Una volta per tutte, vorrei che si chiudesse questo noioso capitolo. Ho capito che qui dentro non cresco a causa della mia mancanza di titolo, ma me ne sono fatta una ragione. Certo, non dico che mi piaccia assistere alle lusinghe fatte a gente inetta solo perché si chiama dott. o dott.ssa X e poi non vale mezza lira bucata. Vabbé. Sinceramente mi basterebbe che mi si lasciasse in pace. Visto che mi danno tante cose da fare e pure difficili, perché non le affibbiano ai miei cari colleghi dottori? No, loro sono occupati a parlare per i corridoi. Ci vuole calma e sangue freddo. Cose che grazie a Dio sono riuscita ad ottenere.
In barba al titolo, in questo periodo mi vedrei meglio in un giardino seduta su un divanetto di vimini, con una brocca di tea freddo, un libro e un cane che mi gironzola fra i piedi.
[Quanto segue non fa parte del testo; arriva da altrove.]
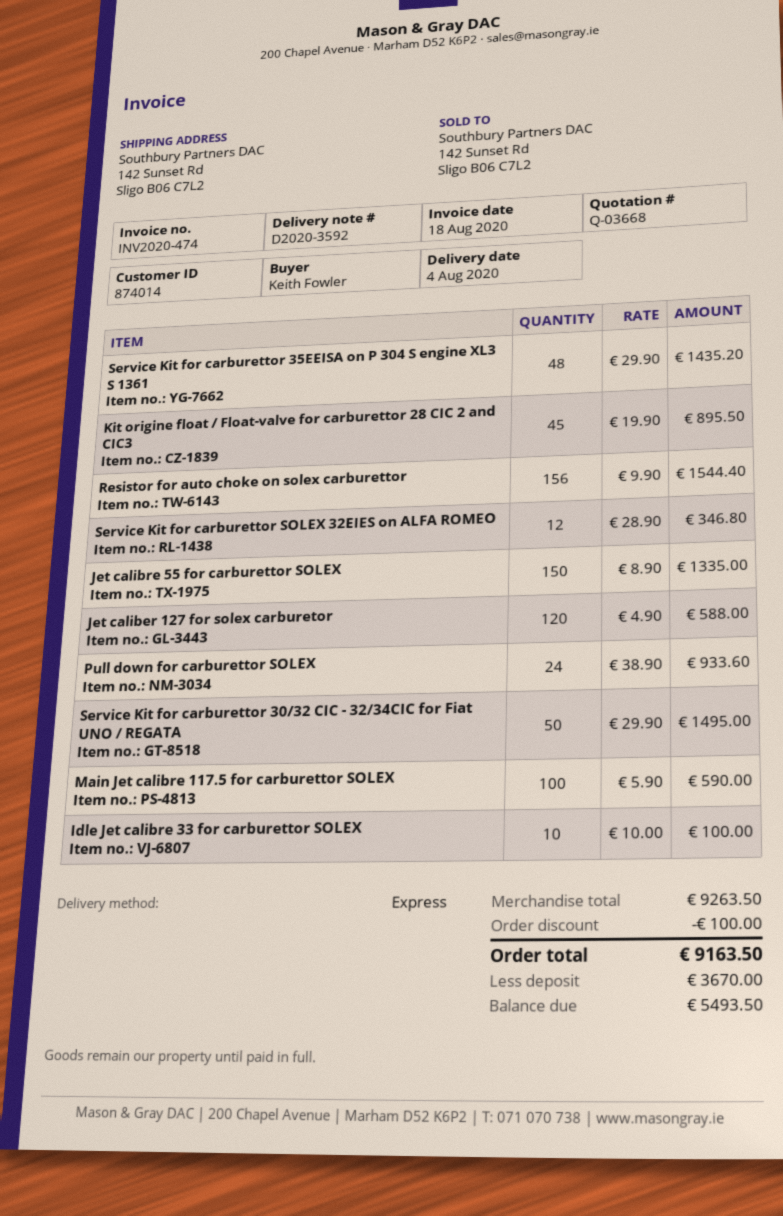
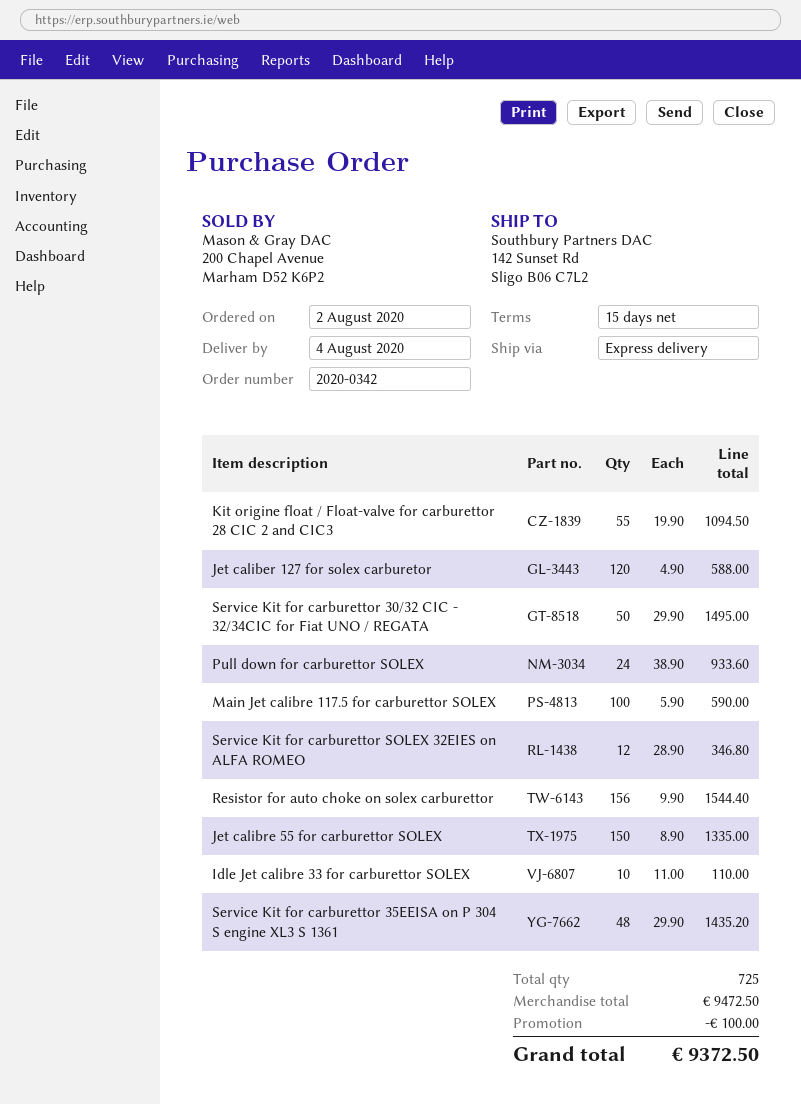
Kit origine float / Float-valve for carburettor 28 CIC 2 and CIC3: 45 x 19.90 = 895.50 -> 55 x 19.90 = 1094.50
Idle Jet calibre 33 for carburettor SOLEX: 10 x 10.00 = 100.00 -> 10 x 11.00 = 110.00
subtotal: 9263.50 -> 9472.50
total: 9163.50 -> 9372.50

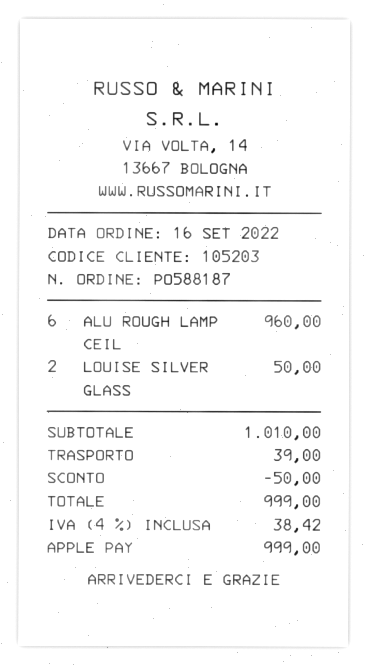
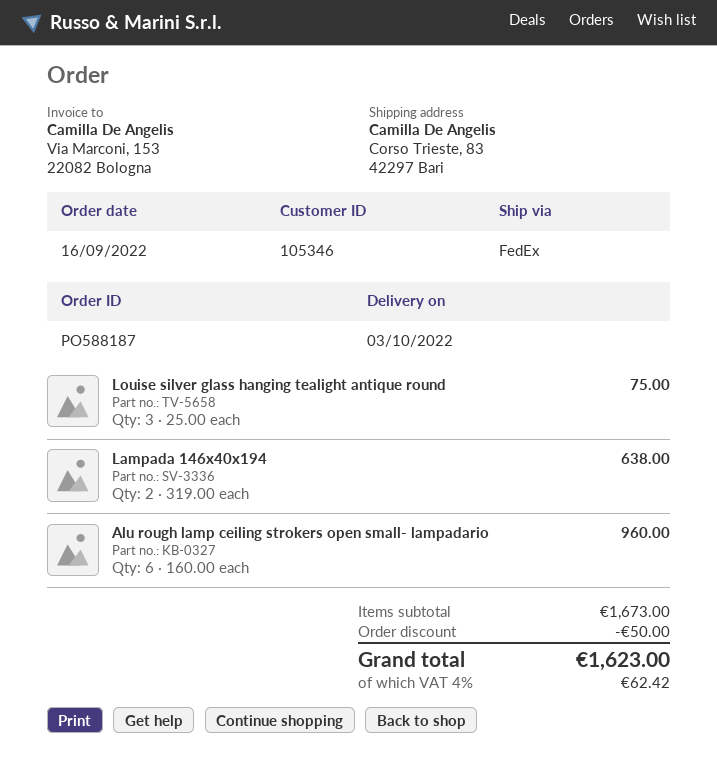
customer number: 105203 -> 105346
LOUISE SILVER GLASS: 2 for 50.00 -> 3 for 75.00
Lampada 146x40x194: none -> 2 for 638.00
subtotal: 1010.00 -> 1673.00
shipping: 39.00 -> none
tax: 4% = 38.42 -> 4% = 62.42
total: 999.00 -> 1623.00

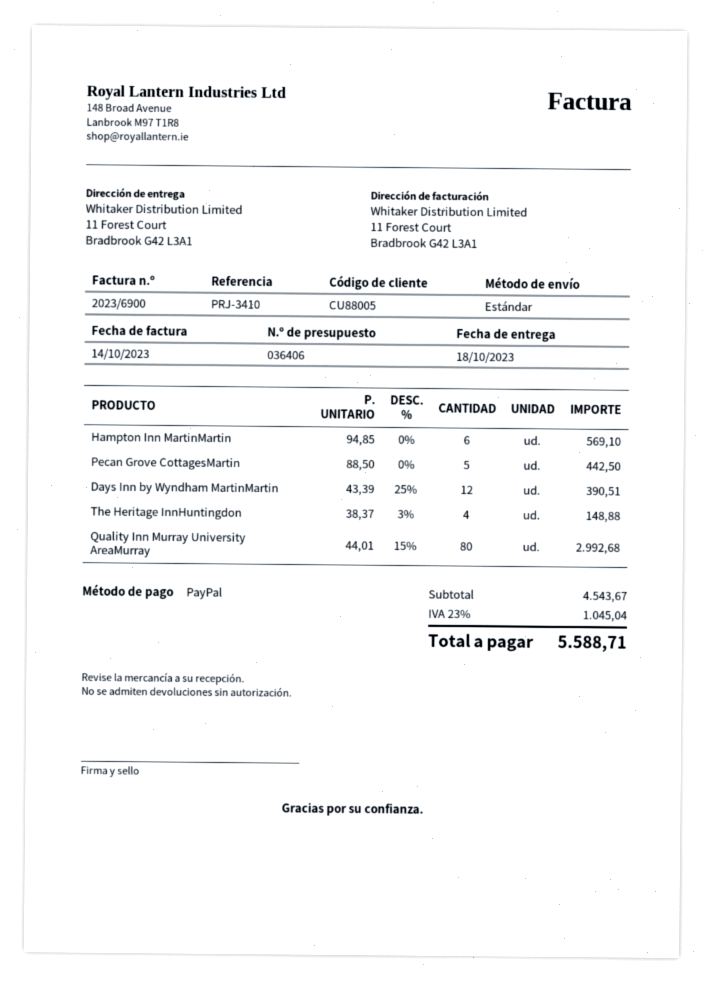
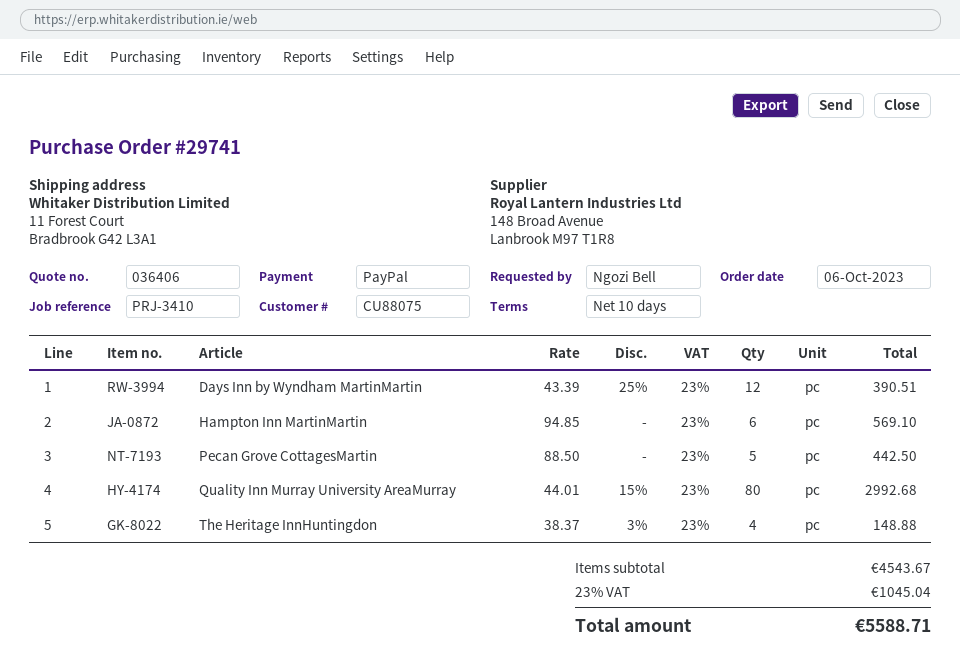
customer number: CU88005 -> CU88075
Insomma, un paesaggio stile Mulino Bianco, pubblicità anni ’80. Per avere questo sono disposta ad indossare camicie bianche (da Ace della nonna) con spalline e colletto ricamato, gonnellina a pieghe e mocassini con il tacco. Anzi, mi faccio pure la permanente. Sai che felicità. Il marito fuori dalle scatole perché al lavoro, di quelli che ti fa finire tanto tardi la sera e i figli a scuola o in giro per i campi con gli amichetti, a raccogliere spighe e stelle a forma di biscotto al cioccolato. In questo caso credo proprio che camperei cento anni.
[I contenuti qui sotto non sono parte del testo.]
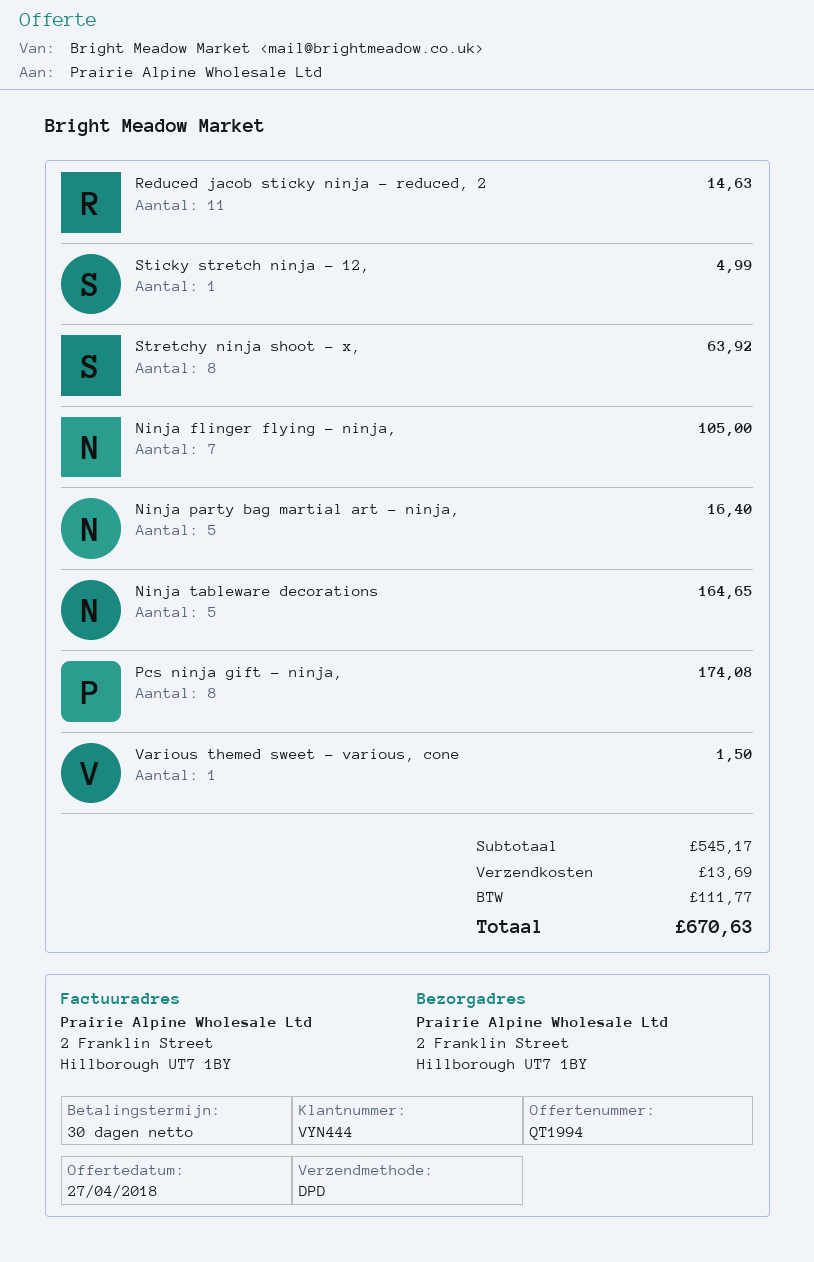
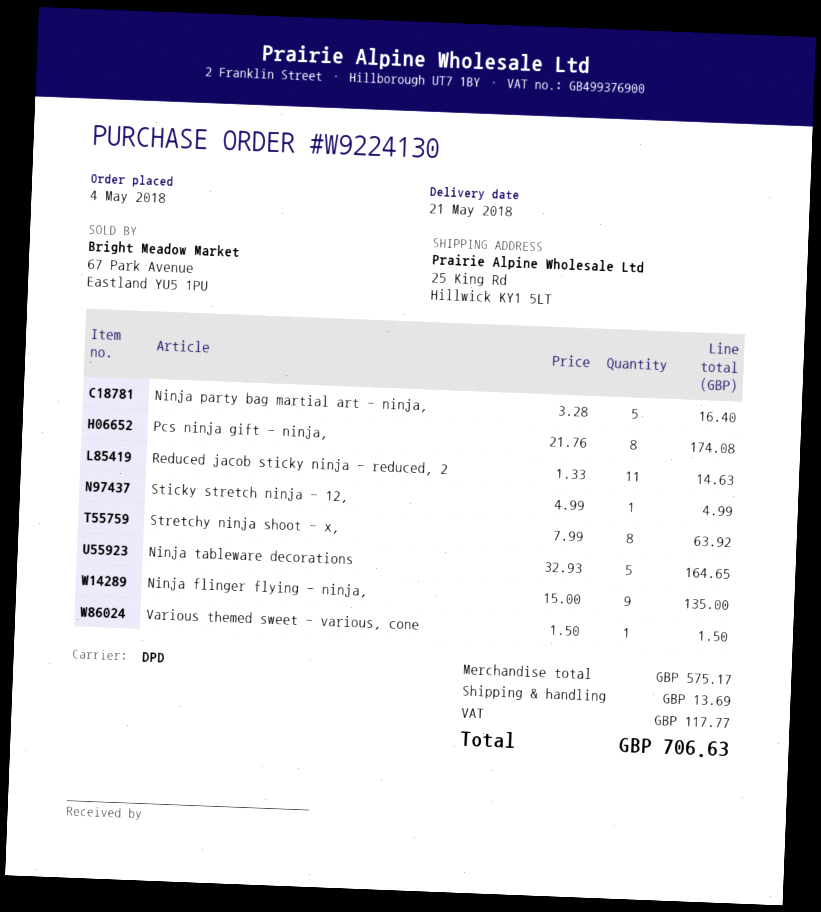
ship to: 2 Franklin Street, Hillborough UT7 1BY -> 25 King Rd, Hillwick KY1 5LT
Ninja flinger flying - ninja,: 7 for 105.00 -> 9 for 135.00
subtotal: 545.17 -> 575.17
tax: 111.77 -> 117.77
total: 670.63 -> 706.63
Il mio desiderio sarebbe quello di vivere in una piccola oasi di pace. Lontana dalla gente e dalle automobili, dal traffico e dai rumori. Insomma, non dico una campagna sperduta, ma un fresco boschetto, un piccolo paesino di pescatori burberi, ma gentili di cuore. E stanotte, infatti, ho sognato il mio faro. Al solito, come ogni notte, soprattutto quando vado a letto un po’ delusa ed amareggiata. Il faro verde in mezzo al mare, la mia casa che raggiungo, come Gesù, camminando fra le acque.
Lo so, lo so, un po’ esagerata, con qualche mania di grandezza. Ma sono i miei sogni e ci faccio quello che voglio. Ci mancherebbe che venissero a rompermi le scatole anche nella quiete del mio sonno.